Take every line from the entries below that includes the word "number" and copy it.

* [Supplied entries]:
───

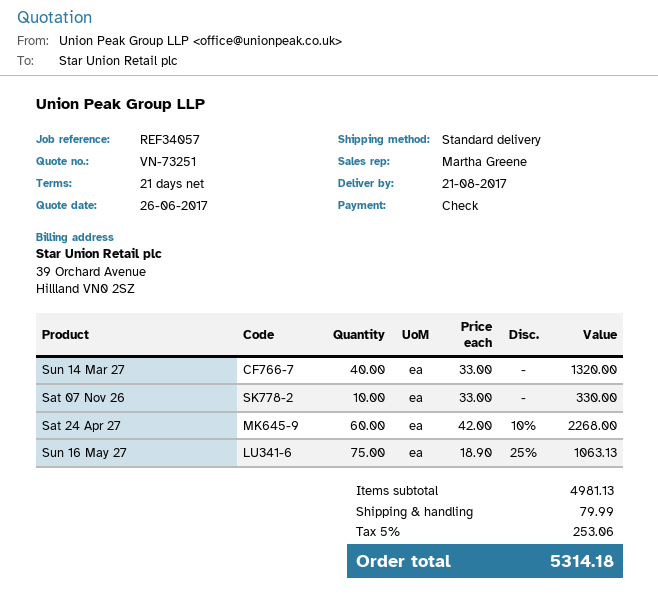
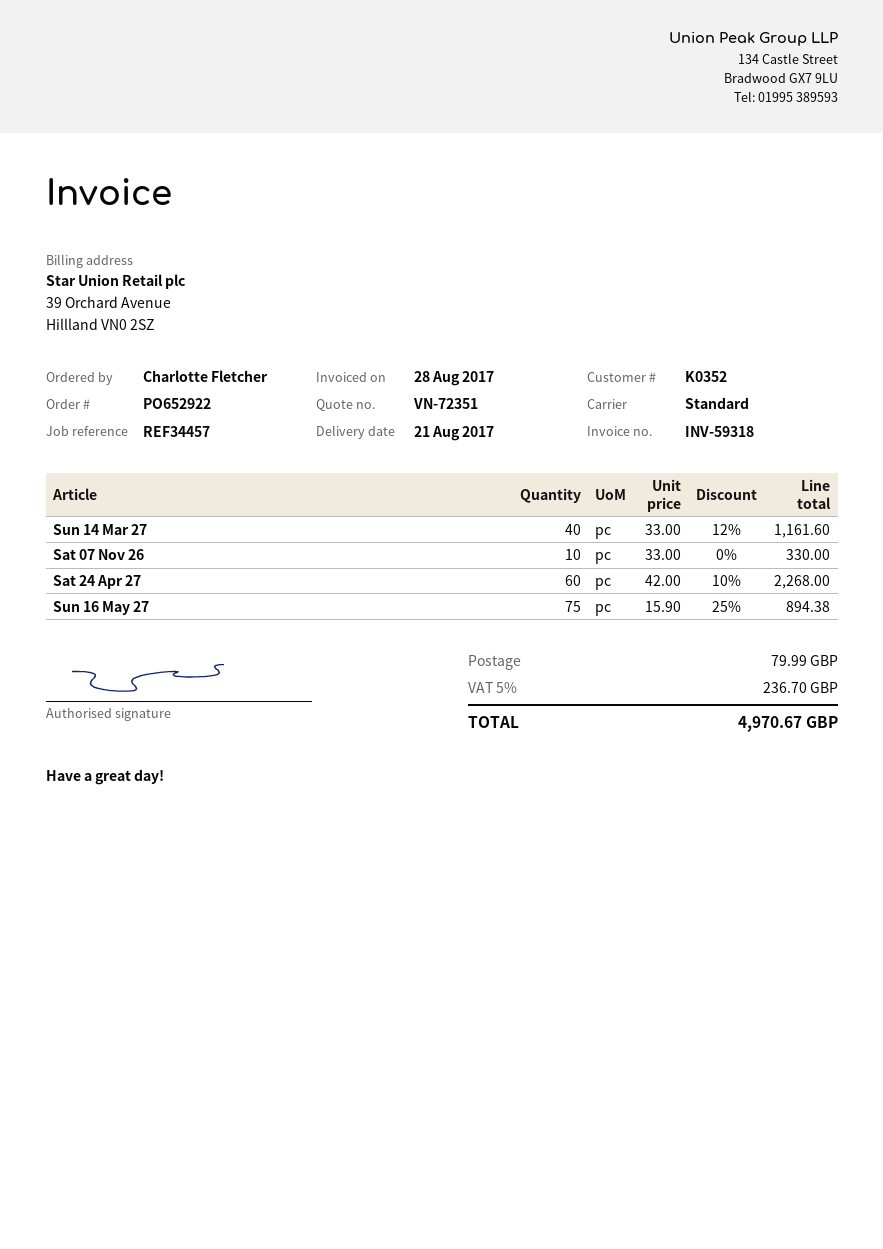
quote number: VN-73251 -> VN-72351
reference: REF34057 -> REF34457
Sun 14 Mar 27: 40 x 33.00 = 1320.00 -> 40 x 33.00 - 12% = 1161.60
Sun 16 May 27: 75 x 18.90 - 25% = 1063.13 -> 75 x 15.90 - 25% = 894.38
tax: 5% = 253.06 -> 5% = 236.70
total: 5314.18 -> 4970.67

───

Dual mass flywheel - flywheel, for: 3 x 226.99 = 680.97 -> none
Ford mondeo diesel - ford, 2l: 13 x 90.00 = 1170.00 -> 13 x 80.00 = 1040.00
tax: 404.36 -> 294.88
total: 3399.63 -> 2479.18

───

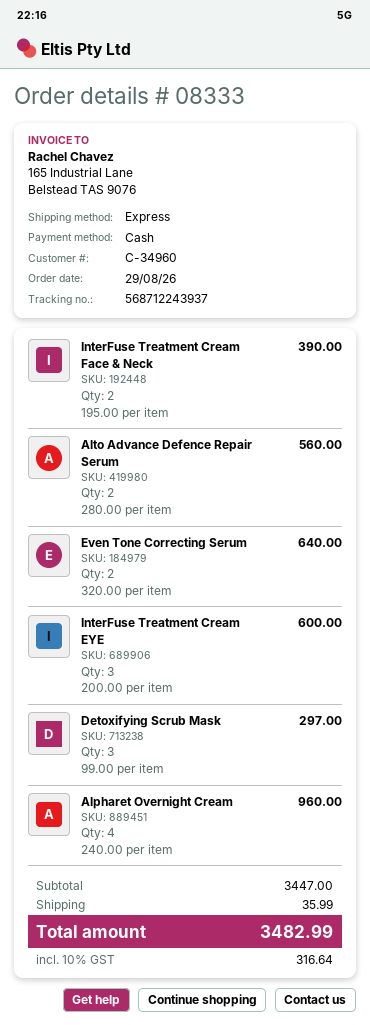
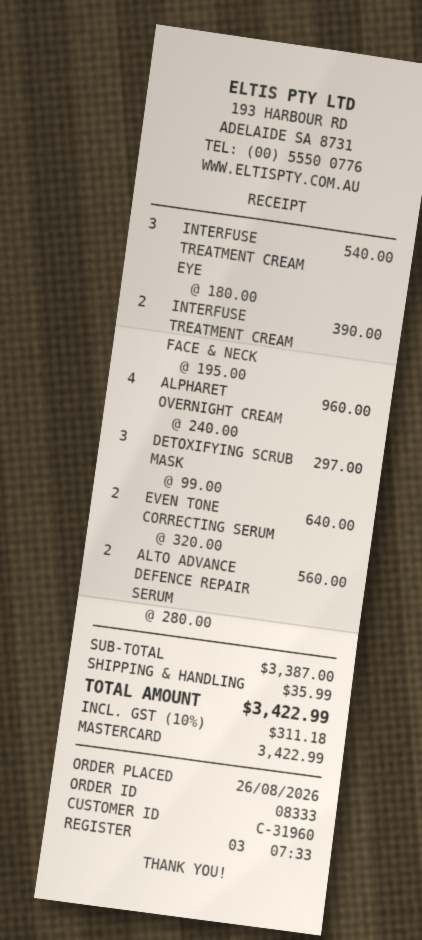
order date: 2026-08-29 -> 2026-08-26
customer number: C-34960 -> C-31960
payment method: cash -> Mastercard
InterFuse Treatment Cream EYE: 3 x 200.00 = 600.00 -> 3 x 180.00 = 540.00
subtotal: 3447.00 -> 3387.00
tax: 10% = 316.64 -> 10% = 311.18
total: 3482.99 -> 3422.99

───

* [Response below]:
quote number: VN-73251 -> VN-72351
customer number: C-34960 -> C-31960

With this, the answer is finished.